7.6 If the customer is acting as a consumer, he is requested to complain about delivered goods with obvious transport damage to the deliverer and to inform the seller of this. If the customer fails to do so, this shall have no effect on his statutory or contractual claims for defects.
The Seller shall be liable to the customer for all contractual, quasi-contractual and statutory, including tortious, claims for damages and reimbursement of expenses as follows:
8.2 If the Seller negligently breaches a material contractual obligation, liability shall be limited to the foreseeable damage typical for the contract, unless liability is unlimited pursuant to the preceding clause. Material contractual obligations are obligations which the contract imposes on the Seller according to its content in order to achieve the purpose of the contract, the fulfilment of which makes the proper performance of the contract possible in the first place and compliance with which the customer may regularly rely on.
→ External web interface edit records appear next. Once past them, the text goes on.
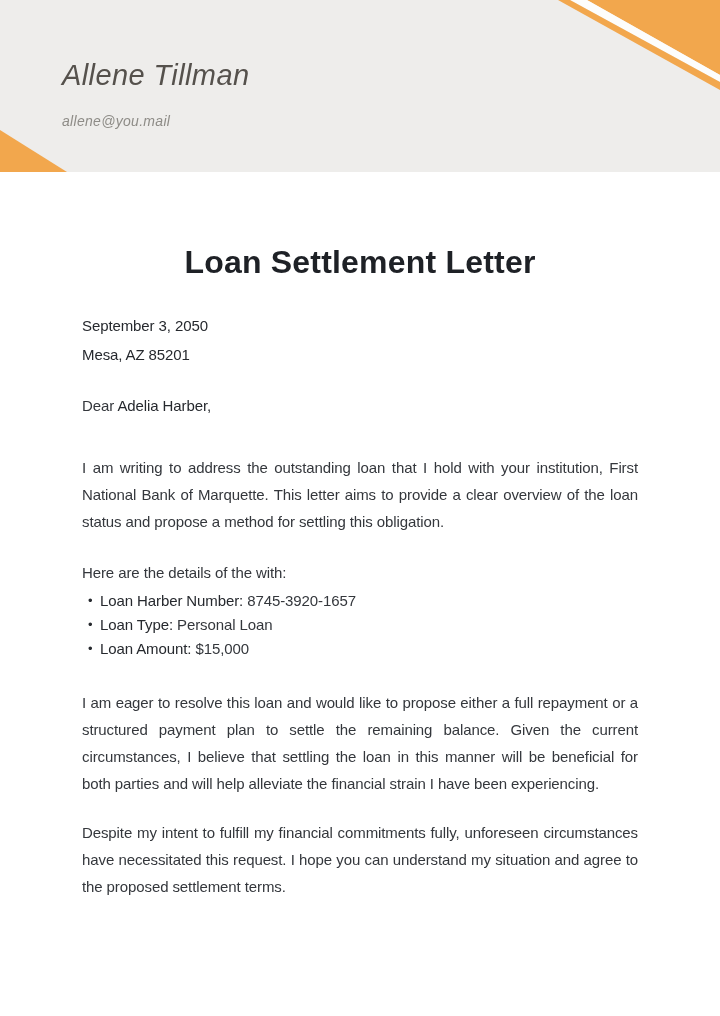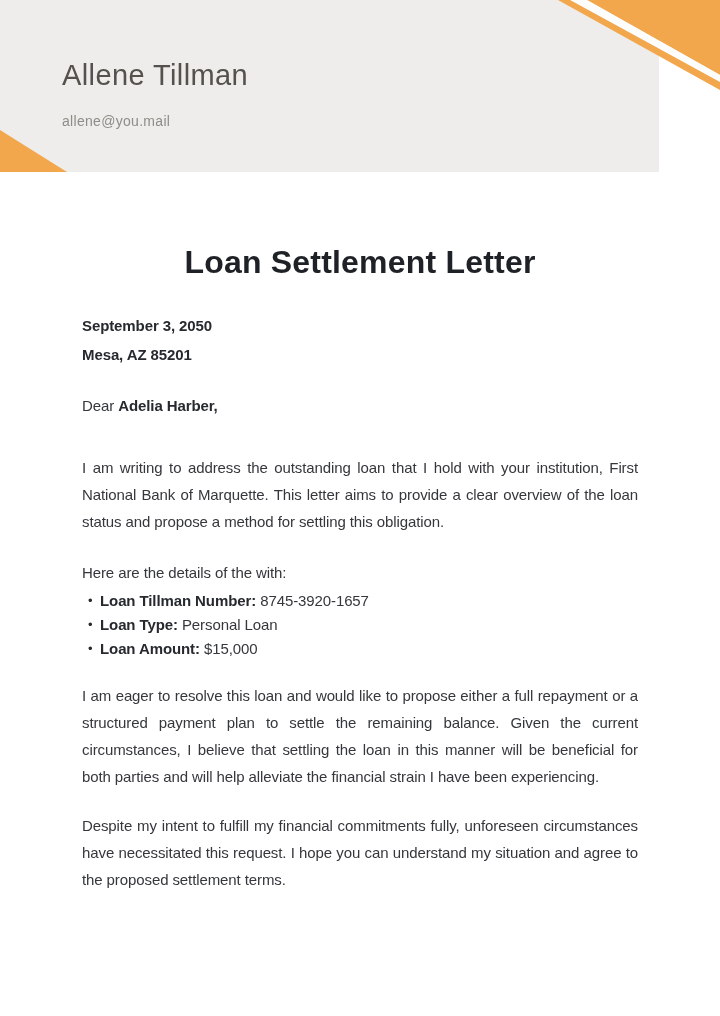--- a/index.html
+++ b/index.html
@@ -23,8 +23,9 @@
   
   .hdr {
     position: absolute; top: 0; left: 0;
-    width: 659px; height: 172px;
+    width: 720px; height: 172px;
     background: var(--header-bg);
+    font-style: italic;
   }
   .hdr svg.deco { position: absolute; top: 0; left: 0; width: 720px; height: 172px; display: block; }
   .fill-accent { fill: var(--accent-orange); }

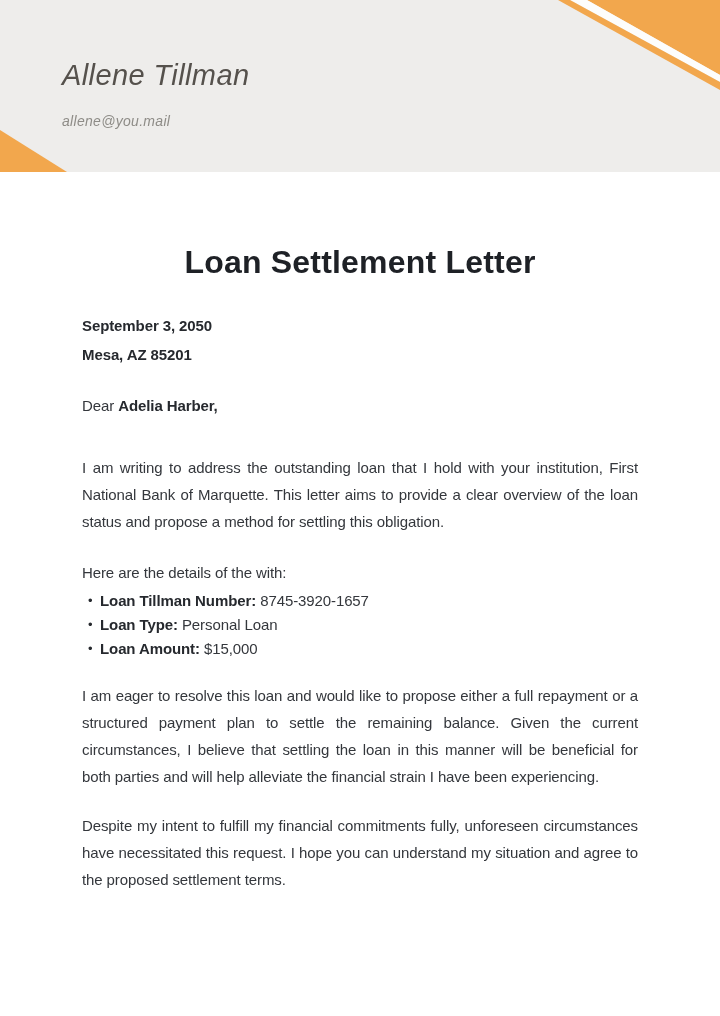--- a/index.html
+++ b/index.html
@@ -50,7 +50,7 @@
     font-size: 32px; font-weight: 700; letter-spacing: 0.2px;
     color: var(--title-text); line-height: 29px;
   }
-  .bold { font-weight: 700; color: #26292e; }
+  .bold { font-weight: 400; color: #26292e; }
   .line { line-height: 20px; font-size: 15px; }
   .date           { margin-top: 39px; }
   .recipient-name { margin-top: 46px; }

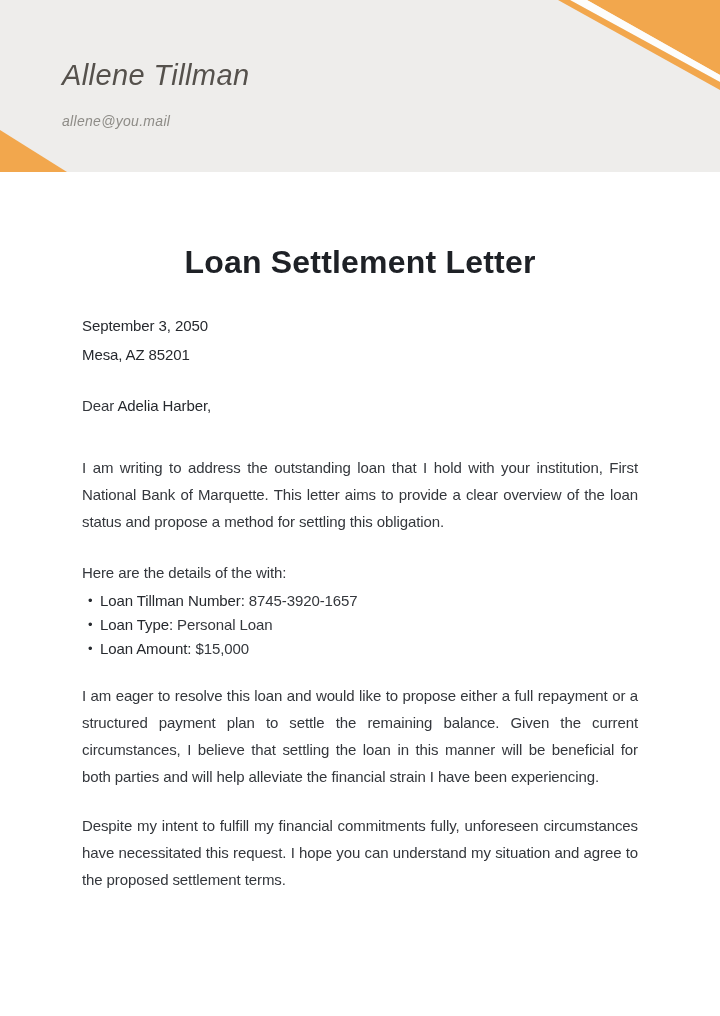--- a/index.html
+++ b/index.html
@@ -100,7 +100,7 @@
     <p class="details-intro">Here are the details of the with:</p>
 
     <ul class="details">
-      <li><span class="bullet-dot">•</span><span class="bold">Loan Tillman Number:</span> <span>8745-3920-1657</span></li>
+      <li><span class="bullet-dot">•</span><span class="bold">Loan Harber Number:</span> <span>8745-3920-1657</span></li>
       <li><span class="bullet-dot">•</span><span class="bold">Loan Type:</span> <span>Personal Loan</span></li>
       <li><span class="bullet-dot">•</span><span class="bold">Loan Amount:</span> <span>$15,000</span></li>
     </ul>

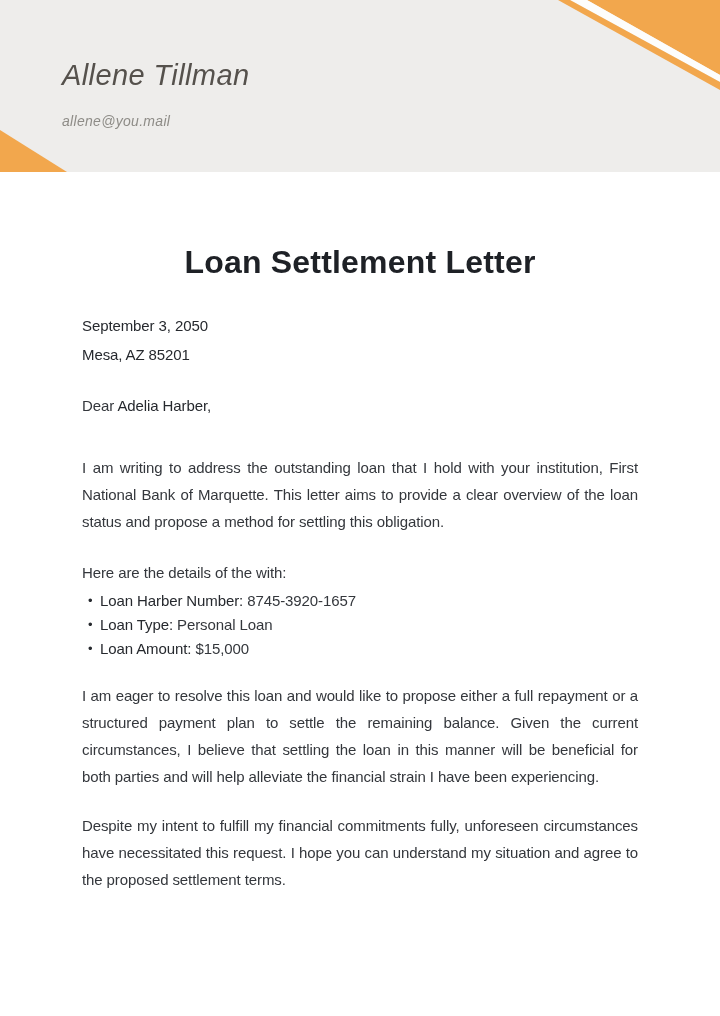--- a/index.html
+++ b/index.html
@@ -64,7 +64,7 @@
   .details { list-style: none; margin-top: 6px; }
   .details li { line-height: 24px; font-size: 15px; padding-left: 6px; }
   .bullet-dot { display: inline-block; width: 12px; color: #26292e; font-size: 13px; vertical-align: 1px; }
-  .p2 { margin-top: 21px; }
+  .p2 { margin-top: 28px; }
   .p3 { margin-top: 22px; }
 </style>
 </head>

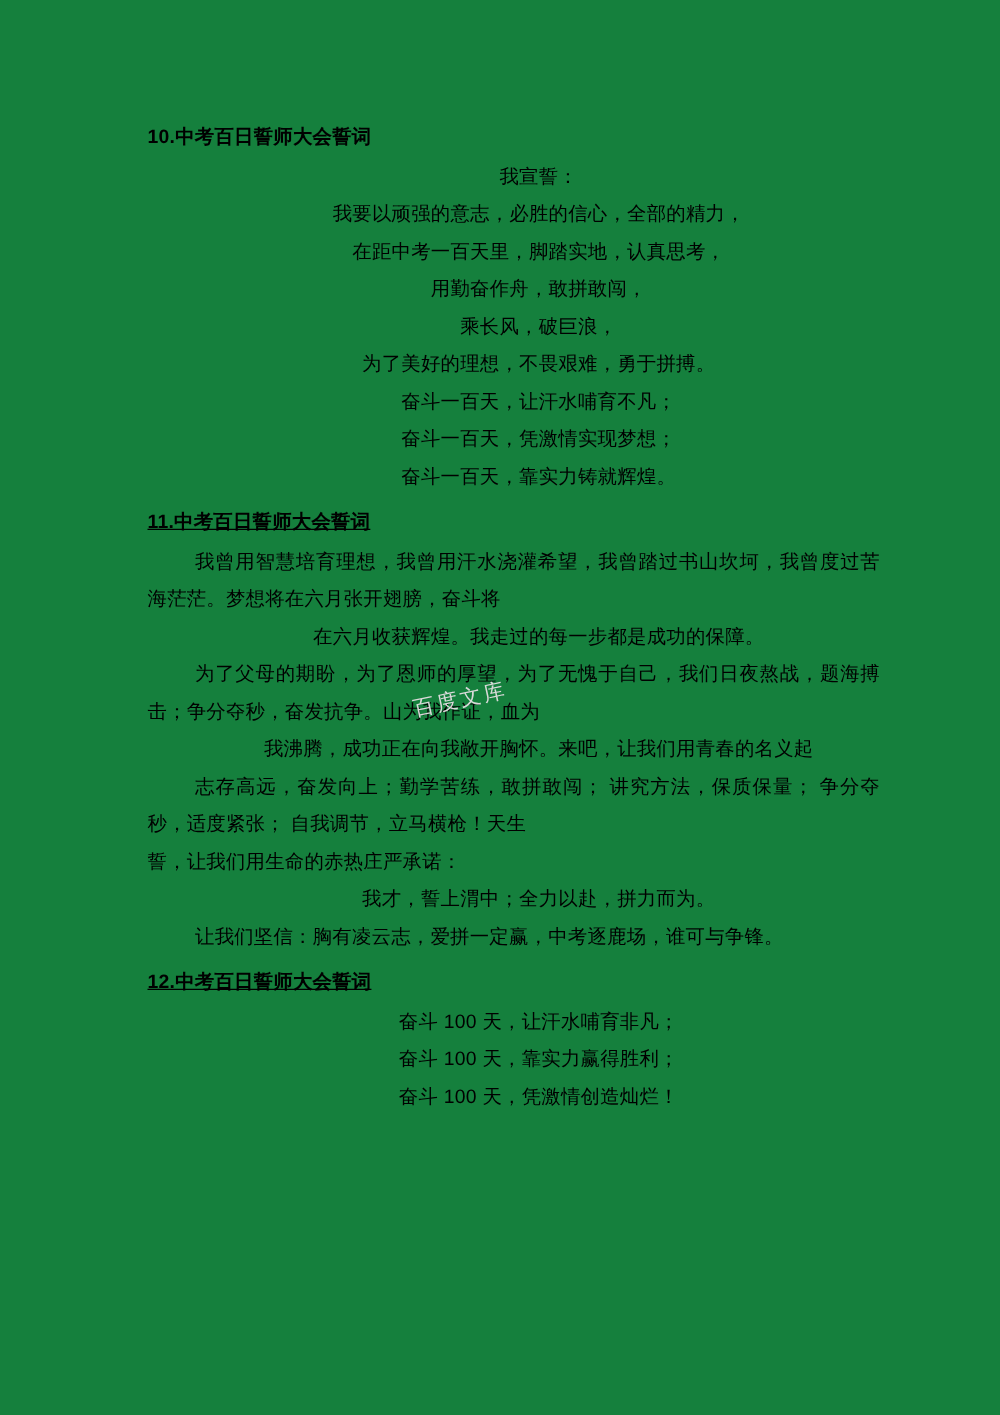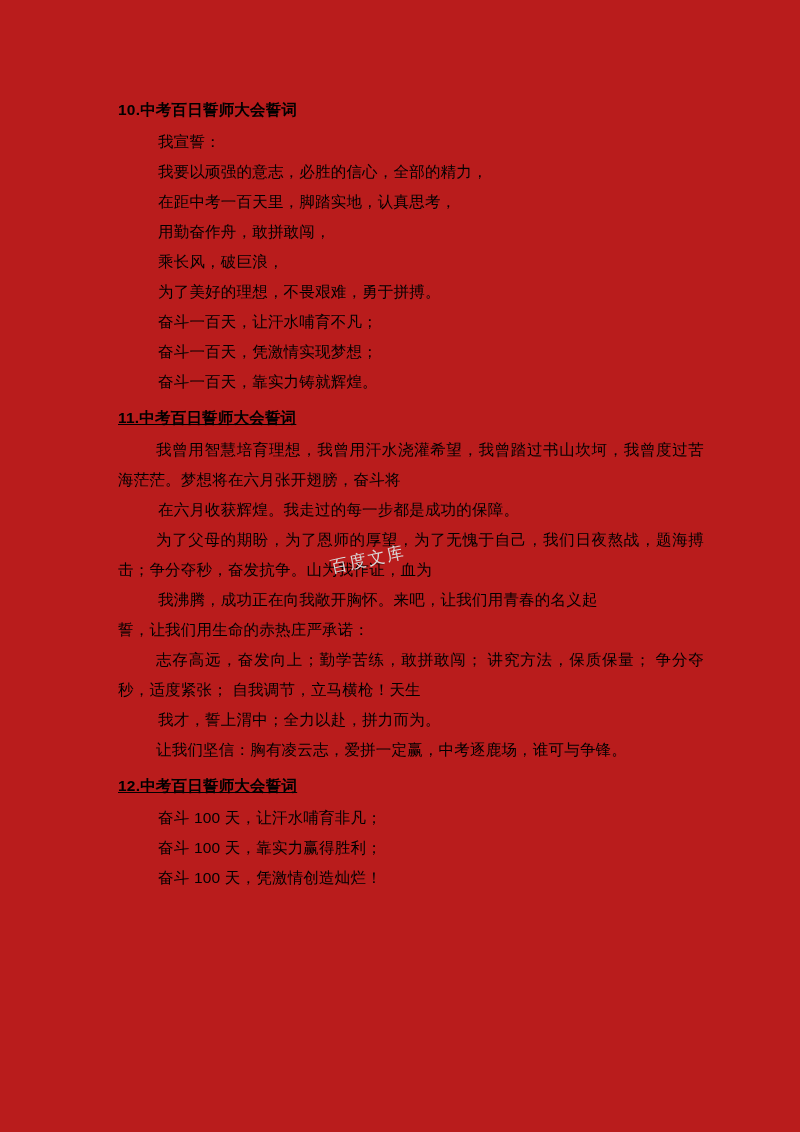--- a/index.html
+++ b/index.html
@@ -18,7 +18,7 @@
     position: relative;
     width: 800px;
     height: 1132px;
-    background: #b91c1c;
+    background: #15803d;
     box-sizing: border-box;
     padding: 95px 96px 40px 118px;
   }

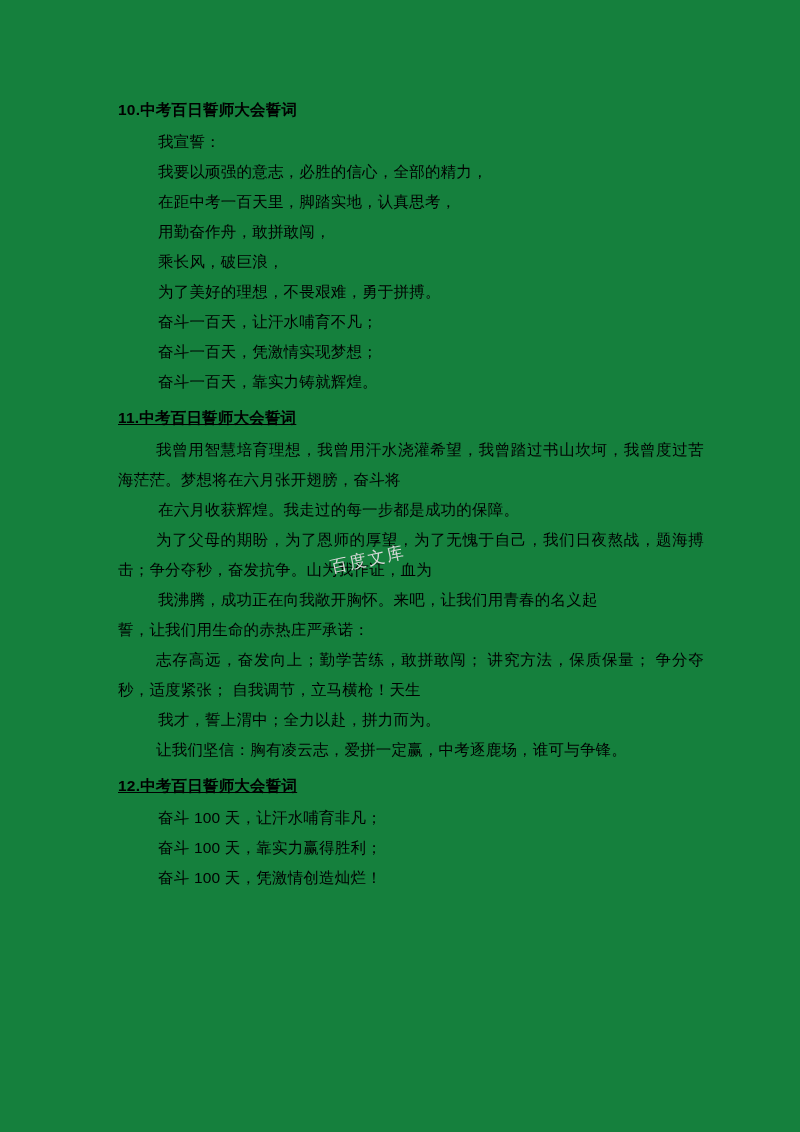--- a/index.html
+++ b/index.html
@@ -44,6 +44,7 @@
     margin: 0;
     color: #000;
     white-space: pre-wrap;
+    text-align: center;
   }
   .indent {
     text-indent: 0;

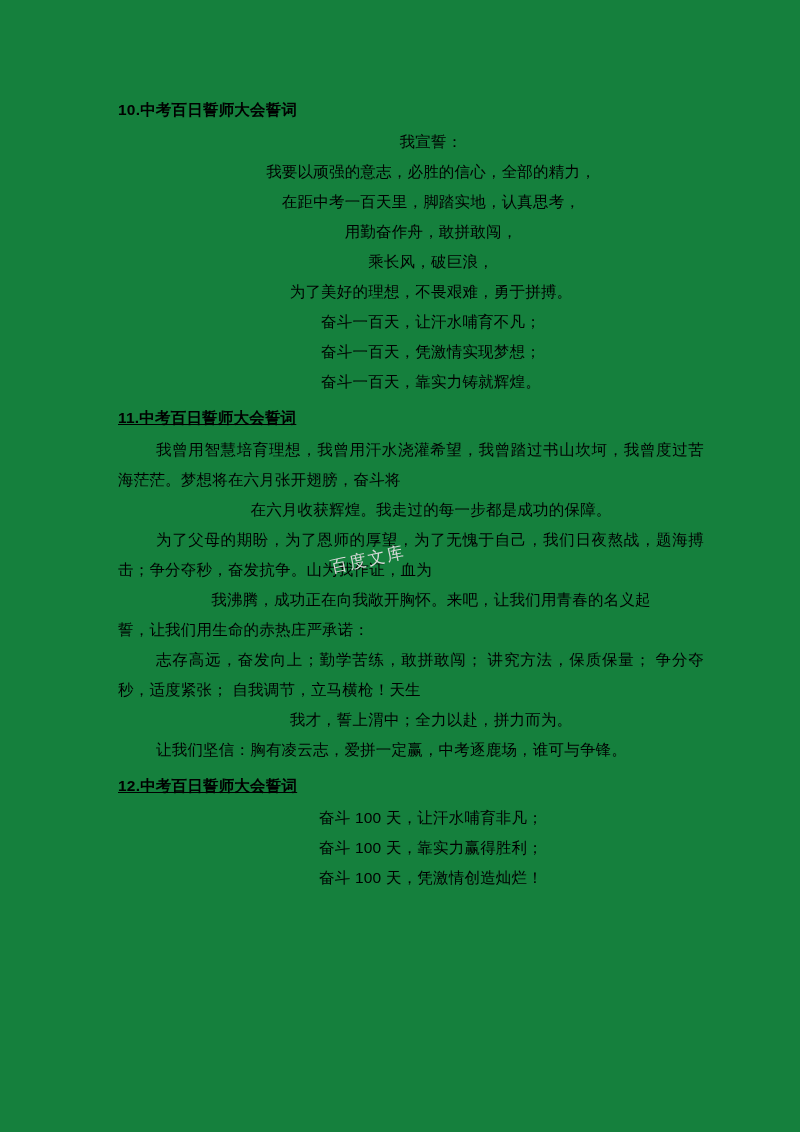--- a/index.html
+++ b/index.html
@@ -98,8 +98,8 @@
         <div class="line indent">在六月收获辉煌。我走过的每一步都是成功的保障。</div>
         <div class="line para">为了父母的期盼，为了恩师的厚望，为了无愧于自己，我们日夜熬战，题海搏击；争分夺秒，奋发抗争。山为我作证，血为</div>
         <div class="line indent">我沸腾，成功正在向我敞开胸怀。来吧，让我们用青春的名义起</div>
+        <div class="line para">志存高远，奋发向上；勤学苦练，敢拼敢闯； 讲究方法，保质保量； 争分夺秒，适度紧张； 自我调节，立马横枪！天生</div>
         <div class="line para-cont">誓，让我们用生命的赤热庄严承诺：</div>
-        <div class="line para">志存高远，奋发向上；勤学苦练，敢拼敢闯； 讲究方法，保质保量； 争分夺秒，适度紧张； 自我调节，立马横枪！天生</div>
         <div class="line indent">我才，誓上渭中；全力以赴，拼力而为。</div>
         <div class="line para">让我们坚信：胸有凌云志，爱拼一定赢，中考逐鹿场，谁可与争锋。</div>
       </div>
8.4 The above liability provisions shall also apply with regard to the Seller's liability for its vicarious agents and legal representatives.
9) Applicable law / place of jurisdiction
9.1 All legal relations between the parties shall be governed by the laws of the Federal Republic of Germany to the exclusion of the laws on the international sale of movable goods. In the case of consumers, this choice of law shall only apply insofar as the protection granted is not withdrawn by mandatory provisions of the law of the state in which the consumer has his habitual residence.
9.2 For all disputes arising from the contractual relationship, if the customer is a registered trader, a legal entity under public law or a special fund under public law or has no general place of jurisdiction in Germany, the place of jurisdiction shall be the Seller's place of business.
10) Information on online dispute resolution
10.1 The EU Commission provides a platform for online dispute resolution on the Internet at the following link: http://ec.europa.eu/consumers/odr.
10.2 The Seller is neither obliged nor willing to participate in a dispute resolution procedure before a consumer arbitration board.